13/06/2026
Chodi Ag
La réaction de Madame Naata Li constitue une attaque directe contre nos autorités. Forte de son expertise, elle devrait savoir que sa dernière sortie est une erreur grave, voire un mépris manifeste à l’égard de la souveraineté de notre pays et de notre appareil judiciaire.
Le ressortissant étranger a été arrêté puis jugé au Mali.

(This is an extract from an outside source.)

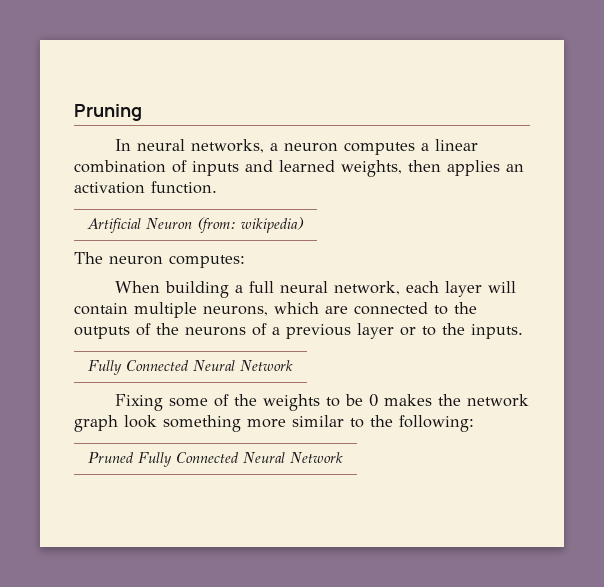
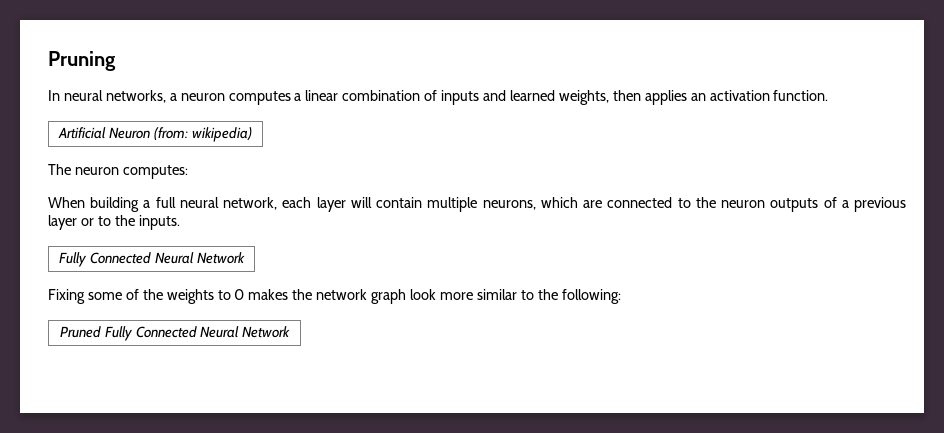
- When building a full neural network, each layer will contain multiple neurons, which are connected to the outputs of the neurons of a previous layer or to the inputs.
+ When building a full neural network, each layer will contain multiple neurons, which are connected to the neuron outputs of a previous layer or to the inputs.
- Fixing some of the weights to be 0 makes the network graph look something more similar to the following:
+ Fixing some of the weights to 0 makes the network graph look more similar to the following:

Si notre appareil judiciaire décidait demain de le libérer pour des raisons qui arrangent notre pays, Naata Li n’aurait aucune légitimité à s’y opposer.
Ses propositions doivent être formulées dans le cadre qui lui est assigné : là où elle est rémunérée et mandatée, lors des visites officielles et des partenariats entre son institution et Alger, là où ceux dont elle réclame la tête sont accueillis et protégés.
Je reconnais son attachement au panafricanisme, mais elle ne saurait être plus panafricaine que ceux qui ont chassé la France du Sahel et qui portent, en chair et en os, la carte panafricaine dans leurs mains.
Sa réaction est le fruit de la propagande orchestrée par Serge Alias le hibou ; elle s’est précipitée au point de manquer sa sortie. Si celle qui est censée nous éclairer tombe elle-même dans le piège de la propagande française, alors la situation devient sérieuse.